Ma come è possibile?

Tranquilli, la Mafia S.p.A riuscirà a risolvere tutto. Grazie a una maxi operazione di con Camorra s.r.l e ‘Ndrangheta&Co, Roma potrà camminare ancora a testa alta in Europa. Tanto i suoi conti ormai non solo saranno a posto, ma potranno fare invidia alla migliore e più efficiente economia mondiale, gli Usa. Cosa importa se i numeri che “quadrano” nascono da proventi illegali?

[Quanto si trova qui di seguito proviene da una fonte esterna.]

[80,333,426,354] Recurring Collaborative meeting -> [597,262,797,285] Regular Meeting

Non è forse l’Europa che da tempo ci chiede i bilanci a posto? Non è forse l’Europa che parla di rigore a tutti i costi anche a repentaglio della crescita? Ebbene, se vogliono i numeri alti, li avranno. Anche perchè è per loro stessa volontà, attraverso l’Eurostat, che i nuovi parametri per la misurazione del Pil saranno resi effettivi presto, e pubblici già dal 22 settembre. Ebbene si: da questo mese, secondo quanto dettato dai vertici, entra in vigore l’Esa 2010 ovvero il nuovo parametro per il calcolo del Pil che include anche i proventi illeciti, ufficialmente per rendere tutte le economie del Vecchio Continente, equiparabili tra loro.

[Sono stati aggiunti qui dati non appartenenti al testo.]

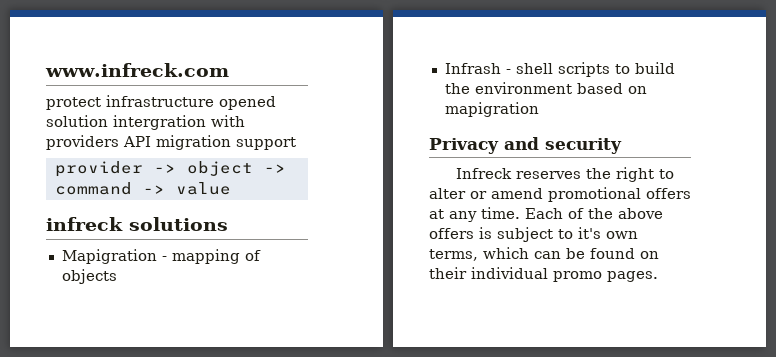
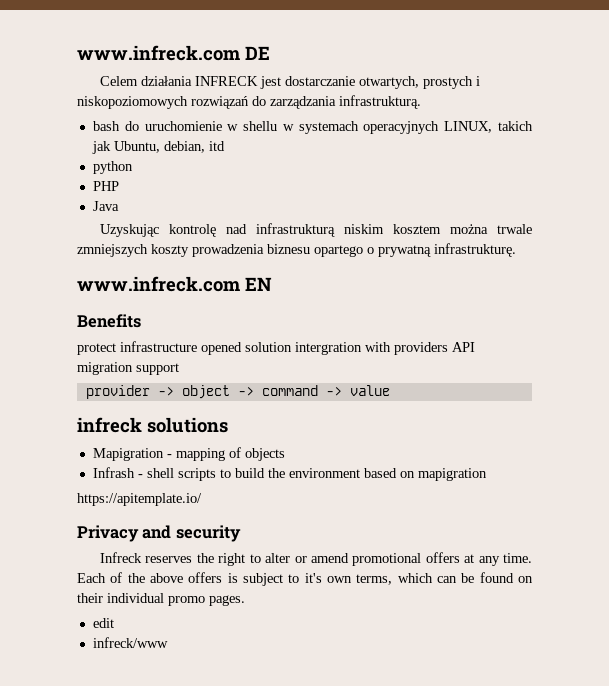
[45,63,229,77] www.infreck.com -> [77,45,270,61] [100,76,481,89] [77,95,421,109] [92,121,533,134] [91,141,225,154] [92,161,133,174] [92,181,119,191] [92,201,119,211] [100,223,532,237] [77,243,516,257] [77,276,272,292] [77,314,141,328] www.infreck.com DE // Celem działania INFRECK jest dostarczanie otwartych, prostych i niskopoziomowych rozwiązań do zarządzania infrastrukturą. // bash do uruchomienie w shellu w systemach operacyjnych LINUX, takich jak Ubuntu, debian, itd // python // PHP // Java // Uzyskując kontrolę nad infrastrukturą niskim kosztem można trwale zmniejszych koszty prowadzenia biznesu opartego o prywatną infrastrukturę. // www.infreck.com EN // Benefits
(539, 109) none -> [77,493,202,506] // https://apitemplate.io/
(658, 276) none -> [92,618,114,628] [92,637,168,648] // edit // infreck/www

Ma la realtà è ben diversa: non riuscendo a sconfiggere il Moloch del debito (e l’Italia lo sa bene), si riscrive il Pil, mettendoci dentro anche la peggiore delle zavorre e cioè la malavita organizzata (e l’Italia lo sa bene), per la serie: se non riesci a sconfiggerli alleati a loro. In realtà in paesi come la Germania e l’Olanda, la prostituzione e le droghe leggere già rientrano ampiamente nel calcolo della ricchezza . Si dà però il caso che queste “attività” siano anche ampiamente sotto l’ombrello normativo dello stato che le tassa, riuscendo ad avere da loro ricchezza (come è giusto che sia) e dando in cambio sicurezza a chi ne usufruisce e servizi sociali (e pensione) a chi “opera” nel settore. E in Italia? Siamo pronti a una rivoluzione del genere?

Ciò che invece sorprende è un’altra cosa e cioè che il Pil ancora conti. In altre parole: perchè adottare parametri “negativi” e non, invece, altri parametri che potranno migliorare la situazione come indici su agricoltura e protezione dell’ambiente? Oppure, ancora meglio, lo stato di benessere del cittadino? La Cina ha uno dei Pil più alti (anche se in calo) ma la qualità della vita nelle megalopoli del Celeste Impero, tra smog e sfruttamento di ogni tipo, è il peggiore al mondo. Quindi? Barattare la salute e la dignità umana per la “ricchezza prodotta dal Paese”? Crescita della Qualità della vita contro Crescita a prescindere. Anche perchè la "Crescita a tutti i costi" non è detto che sia sempre un vantaggio.

A prescindere dalle domande di natura etica, resta una certezza: su questi numeri, quelli del Pil, vengono decisi anche i finanziamenti europei e la distribuzione dei fondi. Si crea così i l’assurdo paradosso che l’economia ufficiale (quella del Pil, appunto) vive grazie a un’illegalità che resterà tale, impunita per sempre, perchè combatterla, significherebbe combattere una vena (l’unica?) che porta forza al paese. E ancora: perchè riformare un sistema, se poi alla fine basta affidarsi alla ditta Provenzano&Figli? Totò Riina nuovo Premier? Per quanto riguarda l’Italia, le cifre sono di tutto rispetto: secondo fonti Istat, il lato “illecito” dell’economia è pari al 16% del nostro prodotto interno lordo (dati del 2008), mentre per quanto riguarda il Pil 2011, le stime sono già state riviste al rialzo del 3,7%, per un valore pari a 200 miliardi. In realtà si tratta di tutta la cosiddetta “economia non osservata” ovvero evasione, proventi illeciti ed economia sommersa in generale e che, alla fine, equipara la piccola evasione (per distrazione o anche solo per semplice disperazione) alla criminalità stessa. –

Discorso analogo, quello che verrà fatto per le spese sugli armamenti, considerate alla voce “investimenti” così come quelle per la ricerca e lo sviluppo. In pratica, messe sullo stesso piano…Che bello...W l'Italia!